Luke Delorme, the director of financial planning at American Investment Services in Great Barrington, said investors should take the recent downturn in stride.

"It depends on the kind of investors, but I think a two-day downturn which we've seen over the last two days is nothing unusual," said Delorme before the markets closed on Tuesday. "I think what's unusual is how consistent and calm the markets have been. Stocks contain risk. This is just a manifestation of risk. It shows up from time to time."

Don't follow the markets too closely right now, suggests Schmick.

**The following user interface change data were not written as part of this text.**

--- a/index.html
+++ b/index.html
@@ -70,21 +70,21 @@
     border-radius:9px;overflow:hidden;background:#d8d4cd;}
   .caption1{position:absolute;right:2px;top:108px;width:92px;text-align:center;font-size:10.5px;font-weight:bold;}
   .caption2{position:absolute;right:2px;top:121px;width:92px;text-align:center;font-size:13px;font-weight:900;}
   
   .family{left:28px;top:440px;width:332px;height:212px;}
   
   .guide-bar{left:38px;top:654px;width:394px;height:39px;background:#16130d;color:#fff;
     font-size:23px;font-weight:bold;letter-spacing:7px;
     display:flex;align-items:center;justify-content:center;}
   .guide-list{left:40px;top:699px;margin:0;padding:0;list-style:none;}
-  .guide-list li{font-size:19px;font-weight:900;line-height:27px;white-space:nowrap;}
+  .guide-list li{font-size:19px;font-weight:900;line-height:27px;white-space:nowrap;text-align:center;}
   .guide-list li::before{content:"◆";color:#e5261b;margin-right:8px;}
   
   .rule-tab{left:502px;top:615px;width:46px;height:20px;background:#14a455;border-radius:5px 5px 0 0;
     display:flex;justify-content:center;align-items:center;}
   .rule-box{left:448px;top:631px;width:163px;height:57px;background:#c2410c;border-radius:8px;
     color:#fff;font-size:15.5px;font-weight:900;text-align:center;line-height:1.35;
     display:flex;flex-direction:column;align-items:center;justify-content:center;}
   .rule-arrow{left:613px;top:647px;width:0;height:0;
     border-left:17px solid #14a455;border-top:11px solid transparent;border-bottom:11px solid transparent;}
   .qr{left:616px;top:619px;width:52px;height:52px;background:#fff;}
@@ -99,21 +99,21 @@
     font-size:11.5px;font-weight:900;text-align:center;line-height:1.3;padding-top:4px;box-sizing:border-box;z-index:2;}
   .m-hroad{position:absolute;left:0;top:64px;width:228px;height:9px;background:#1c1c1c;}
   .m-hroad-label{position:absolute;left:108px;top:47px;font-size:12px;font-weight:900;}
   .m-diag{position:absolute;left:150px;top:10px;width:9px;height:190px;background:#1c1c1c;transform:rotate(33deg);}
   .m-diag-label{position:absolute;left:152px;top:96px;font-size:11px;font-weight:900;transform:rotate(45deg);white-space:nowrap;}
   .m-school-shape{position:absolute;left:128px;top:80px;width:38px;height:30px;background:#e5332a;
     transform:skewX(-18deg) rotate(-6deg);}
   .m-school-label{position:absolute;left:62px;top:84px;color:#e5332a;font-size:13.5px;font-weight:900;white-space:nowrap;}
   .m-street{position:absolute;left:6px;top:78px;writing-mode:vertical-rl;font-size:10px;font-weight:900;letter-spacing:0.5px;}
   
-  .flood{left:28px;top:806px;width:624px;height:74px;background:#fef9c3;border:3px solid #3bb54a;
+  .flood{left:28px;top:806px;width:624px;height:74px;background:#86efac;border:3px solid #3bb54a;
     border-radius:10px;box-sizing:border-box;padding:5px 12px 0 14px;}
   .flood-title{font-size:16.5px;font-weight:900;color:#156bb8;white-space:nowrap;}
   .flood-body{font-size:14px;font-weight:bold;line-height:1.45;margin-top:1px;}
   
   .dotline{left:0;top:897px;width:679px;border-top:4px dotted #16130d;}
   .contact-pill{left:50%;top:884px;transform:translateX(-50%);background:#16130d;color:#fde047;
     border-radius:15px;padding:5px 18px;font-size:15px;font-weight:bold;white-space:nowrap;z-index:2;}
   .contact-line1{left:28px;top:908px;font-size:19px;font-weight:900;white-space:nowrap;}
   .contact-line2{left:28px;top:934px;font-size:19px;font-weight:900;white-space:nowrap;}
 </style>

"As an investor, the first thing I would tell you is turn off your TV, stop looking at your portfolio and go out and play golf," he said. "The problem is when you look at a portfolio you see the losses and the tendency is to to sell. If you don't look, you may still worry, but you don't sell at the bottom."

"Do your best to ignore the day-to-day fluctuations, really," Delorme said. "There is a lot of evidence that people who do well over the long term pay less attention than more attention. There's actually a study that found the 401(k) investors who did the best fooled around with it the least. You set up something you can tolerate and you have to look past the rest."

For those unwilling to take the risks that come with investing, Schmick suggests they do something else with their money.

"If you don't want to take the two or three yearly pullbacks," he said, "then you should not be in the stock market."